### Work instruction
Of the records that follow, copy only the lines from the line containing "[619,1394,729,1410] // 4.货币金融学" to the line containing "(190, 235) none", both included, exactly as written.

##### Data for review

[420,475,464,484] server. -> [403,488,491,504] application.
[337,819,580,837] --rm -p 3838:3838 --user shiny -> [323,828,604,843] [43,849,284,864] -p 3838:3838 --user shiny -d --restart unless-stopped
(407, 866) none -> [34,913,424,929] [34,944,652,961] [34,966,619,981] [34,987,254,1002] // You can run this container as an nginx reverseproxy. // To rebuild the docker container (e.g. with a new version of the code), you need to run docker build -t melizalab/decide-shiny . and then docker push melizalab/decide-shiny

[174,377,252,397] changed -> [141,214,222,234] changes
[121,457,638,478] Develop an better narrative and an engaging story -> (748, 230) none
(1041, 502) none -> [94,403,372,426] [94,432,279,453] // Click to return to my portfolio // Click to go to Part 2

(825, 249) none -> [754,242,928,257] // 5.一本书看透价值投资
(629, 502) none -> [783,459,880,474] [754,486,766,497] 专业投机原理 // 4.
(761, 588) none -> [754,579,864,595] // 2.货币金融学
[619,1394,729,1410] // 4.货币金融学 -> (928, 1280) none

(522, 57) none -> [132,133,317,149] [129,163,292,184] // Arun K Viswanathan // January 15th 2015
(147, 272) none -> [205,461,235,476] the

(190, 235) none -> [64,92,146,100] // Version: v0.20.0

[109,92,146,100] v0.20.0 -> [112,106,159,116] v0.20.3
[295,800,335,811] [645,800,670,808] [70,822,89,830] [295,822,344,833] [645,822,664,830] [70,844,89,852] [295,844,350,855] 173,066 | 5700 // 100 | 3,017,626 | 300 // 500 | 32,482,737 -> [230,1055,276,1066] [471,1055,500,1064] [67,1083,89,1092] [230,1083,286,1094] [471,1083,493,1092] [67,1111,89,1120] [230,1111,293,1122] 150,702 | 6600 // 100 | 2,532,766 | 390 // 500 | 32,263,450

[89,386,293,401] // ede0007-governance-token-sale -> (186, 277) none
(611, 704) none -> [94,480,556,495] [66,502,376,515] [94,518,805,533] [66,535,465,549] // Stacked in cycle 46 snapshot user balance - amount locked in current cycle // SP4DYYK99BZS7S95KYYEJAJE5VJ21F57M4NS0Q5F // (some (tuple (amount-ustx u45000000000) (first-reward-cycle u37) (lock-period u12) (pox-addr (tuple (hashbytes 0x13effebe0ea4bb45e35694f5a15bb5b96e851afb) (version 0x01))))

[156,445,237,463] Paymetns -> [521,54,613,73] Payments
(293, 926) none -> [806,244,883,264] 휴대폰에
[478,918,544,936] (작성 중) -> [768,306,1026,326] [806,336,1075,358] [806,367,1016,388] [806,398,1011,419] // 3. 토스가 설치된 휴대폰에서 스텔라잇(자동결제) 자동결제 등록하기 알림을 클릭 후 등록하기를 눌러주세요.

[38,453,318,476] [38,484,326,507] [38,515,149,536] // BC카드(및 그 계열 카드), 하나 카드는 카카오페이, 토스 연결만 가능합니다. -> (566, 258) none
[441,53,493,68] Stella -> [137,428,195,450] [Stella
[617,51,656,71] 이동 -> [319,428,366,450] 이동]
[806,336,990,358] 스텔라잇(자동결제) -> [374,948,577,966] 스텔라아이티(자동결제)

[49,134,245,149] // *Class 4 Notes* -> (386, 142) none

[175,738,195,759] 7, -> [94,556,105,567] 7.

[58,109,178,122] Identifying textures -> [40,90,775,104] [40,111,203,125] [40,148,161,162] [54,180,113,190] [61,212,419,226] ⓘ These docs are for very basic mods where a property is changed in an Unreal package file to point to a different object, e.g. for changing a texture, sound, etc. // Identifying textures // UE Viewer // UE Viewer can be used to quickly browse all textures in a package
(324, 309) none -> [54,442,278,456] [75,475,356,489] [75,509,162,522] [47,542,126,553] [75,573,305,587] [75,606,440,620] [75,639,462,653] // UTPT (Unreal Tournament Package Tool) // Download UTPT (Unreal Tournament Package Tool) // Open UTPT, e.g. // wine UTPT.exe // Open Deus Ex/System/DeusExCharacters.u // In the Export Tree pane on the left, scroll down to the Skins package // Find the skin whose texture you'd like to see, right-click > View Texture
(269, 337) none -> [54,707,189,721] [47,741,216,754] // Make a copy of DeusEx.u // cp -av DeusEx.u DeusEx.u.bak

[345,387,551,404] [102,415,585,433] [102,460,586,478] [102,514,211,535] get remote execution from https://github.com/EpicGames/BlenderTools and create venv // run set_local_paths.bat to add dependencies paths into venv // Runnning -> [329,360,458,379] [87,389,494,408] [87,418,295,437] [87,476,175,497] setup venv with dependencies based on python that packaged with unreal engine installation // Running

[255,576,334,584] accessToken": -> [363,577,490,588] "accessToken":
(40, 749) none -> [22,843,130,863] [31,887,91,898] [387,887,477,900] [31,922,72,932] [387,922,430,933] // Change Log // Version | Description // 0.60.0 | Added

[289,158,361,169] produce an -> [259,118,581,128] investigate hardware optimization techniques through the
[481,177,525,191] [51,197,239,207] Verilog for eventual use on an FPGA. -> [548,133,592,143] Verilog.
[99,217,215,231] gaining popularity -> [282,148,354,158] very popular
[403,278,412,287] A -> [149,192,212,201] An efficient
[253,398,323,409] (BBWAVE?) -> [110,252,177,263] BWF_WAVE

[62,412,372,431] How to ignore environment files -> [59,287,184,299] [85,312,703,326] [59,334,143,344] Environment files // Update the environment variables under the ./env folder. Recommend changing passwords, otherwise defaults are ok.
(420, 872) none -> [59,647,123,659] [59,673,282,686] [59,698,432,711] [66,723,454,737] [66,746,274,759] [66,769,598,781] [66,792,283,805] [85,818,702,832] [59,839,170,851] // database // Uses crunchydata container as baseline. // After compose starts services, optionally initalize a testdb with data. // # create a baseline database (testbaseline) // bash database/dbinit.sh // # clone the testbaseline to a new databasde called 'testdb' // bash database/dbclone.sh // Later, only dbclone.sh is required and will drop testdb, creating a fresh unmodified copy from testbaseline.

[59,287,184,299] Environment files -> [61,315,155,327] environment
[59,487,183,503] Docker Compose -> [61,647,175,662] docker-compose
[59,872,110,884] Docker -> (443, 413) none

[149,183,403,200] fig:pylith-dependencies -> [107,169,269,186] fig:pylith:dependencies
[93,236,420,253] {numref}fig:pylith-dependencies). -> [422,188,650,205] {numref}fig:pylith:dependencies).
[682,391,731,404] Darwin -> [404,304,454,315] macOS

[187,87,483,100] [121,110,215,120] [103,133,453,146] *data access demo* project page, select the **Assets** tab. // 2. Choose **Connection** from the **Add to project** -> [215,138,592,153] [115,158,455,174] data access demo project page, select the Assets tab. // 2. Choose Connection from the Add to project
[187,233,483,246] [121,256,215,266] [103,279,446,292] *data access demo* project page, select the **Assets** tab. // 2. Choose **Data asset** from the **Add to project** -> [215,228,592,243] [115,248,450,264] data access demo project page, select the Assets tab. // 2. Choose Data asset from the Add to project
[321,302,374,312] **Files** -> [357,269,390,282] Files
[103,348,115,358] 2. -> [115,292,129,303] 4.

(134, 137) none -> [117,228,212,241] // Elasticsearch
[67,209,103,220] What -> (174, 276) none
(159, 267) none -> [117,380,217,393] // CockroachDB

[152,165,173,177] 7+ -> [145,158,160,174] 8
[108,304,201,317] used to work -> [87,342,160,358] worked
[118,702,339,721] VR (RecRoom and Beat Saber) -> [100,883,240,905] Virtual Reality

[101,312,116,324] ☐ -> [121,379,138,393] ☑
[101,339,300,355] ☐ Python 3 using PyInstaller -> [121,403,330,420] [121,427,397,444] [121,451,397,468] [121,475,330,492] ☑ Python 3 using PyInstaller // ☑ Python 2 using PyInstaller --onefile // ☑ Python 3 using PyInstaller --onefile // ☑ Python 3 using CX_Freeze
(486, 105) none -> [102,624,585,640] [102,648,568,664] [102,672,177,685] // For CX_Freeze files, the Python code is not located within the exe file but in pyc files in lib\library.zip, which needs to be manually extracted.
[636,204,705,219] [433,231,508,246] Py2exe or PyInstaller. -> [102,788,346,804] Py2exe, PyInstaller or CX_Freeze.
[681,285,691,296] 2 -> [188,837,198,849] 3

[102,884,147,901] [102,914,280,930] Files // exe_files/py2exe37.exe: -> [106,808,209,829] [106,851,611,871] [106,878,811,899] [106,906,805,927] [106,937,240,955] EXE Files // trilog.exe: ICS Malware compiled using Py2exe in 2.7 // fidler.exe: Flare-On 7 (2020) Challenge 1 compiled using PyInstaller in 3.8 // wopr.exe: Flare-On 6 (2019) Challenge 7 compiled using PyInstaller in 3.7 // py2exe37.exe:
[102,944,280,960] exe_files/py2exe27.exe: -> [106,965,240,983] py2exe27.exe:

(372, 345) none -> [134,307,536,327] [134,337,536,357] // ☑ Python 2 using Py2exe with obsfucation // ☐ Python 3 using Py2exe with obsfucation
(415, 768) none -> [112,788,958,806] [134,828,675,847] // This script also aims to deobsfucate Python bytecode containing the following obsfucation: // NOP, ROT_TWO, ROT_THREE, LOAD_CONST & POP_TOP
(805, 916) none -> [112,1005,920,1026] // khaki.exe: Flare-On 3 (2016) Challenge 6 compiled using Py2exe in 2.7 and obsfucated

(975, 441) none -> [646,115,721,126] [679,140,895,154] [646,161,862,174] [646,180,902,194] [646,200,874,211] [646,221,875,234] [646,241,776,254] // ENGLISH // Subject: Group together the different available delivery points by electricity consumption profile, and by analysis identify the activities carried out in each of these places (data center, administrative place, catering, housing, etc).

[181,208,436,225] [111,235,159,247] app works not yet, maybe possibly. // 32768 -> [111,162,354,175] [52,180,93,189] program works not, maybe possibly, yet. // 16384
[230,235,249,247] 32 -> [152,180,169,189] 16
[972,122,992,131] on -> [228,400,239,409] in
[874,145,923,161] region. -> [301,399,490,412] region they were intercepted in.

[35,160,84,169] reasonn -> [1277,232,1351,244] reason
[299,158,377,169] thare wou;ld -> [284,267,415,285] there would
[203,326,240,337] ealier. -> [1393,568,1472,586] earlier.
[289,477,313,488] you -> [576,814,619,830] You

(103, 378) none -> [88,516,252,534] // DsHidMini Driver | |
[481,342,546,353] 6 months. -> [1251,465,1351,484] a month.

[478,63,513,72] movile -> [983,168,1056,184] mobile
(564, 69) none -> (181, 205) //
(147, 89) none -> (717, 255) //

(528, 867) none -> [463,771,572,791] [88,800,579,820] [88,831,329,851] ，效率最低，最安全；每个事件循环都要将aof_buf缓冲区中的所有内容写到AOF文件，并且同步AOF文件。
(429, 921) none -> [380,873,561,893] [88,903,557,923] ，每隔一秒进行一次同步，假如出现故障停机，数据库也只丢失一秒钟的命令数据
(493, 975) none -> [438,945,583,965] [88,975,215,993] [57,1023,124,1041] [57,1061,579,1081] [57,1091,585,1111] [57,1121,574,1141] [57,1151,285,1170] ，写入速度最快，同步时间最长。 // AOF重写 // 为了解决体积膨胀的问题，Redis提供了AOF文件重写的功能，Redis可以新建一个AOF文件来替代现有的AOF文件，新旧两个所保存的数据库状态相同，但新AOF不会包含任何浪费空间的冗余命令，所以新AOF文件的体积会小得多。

##########

### Task answer
[619,1394,729,1410] // 4.货币金融学 -> (928, 1280) none

(522, 57) none -> [132,133,317,149] [129,163,292,184] // Arun K Viswanathan // January 15th 2015
(147, 272) none -> [205,461,235,476] the

(190, 235) none -> [64,92,146,100] // Version: v0.20.0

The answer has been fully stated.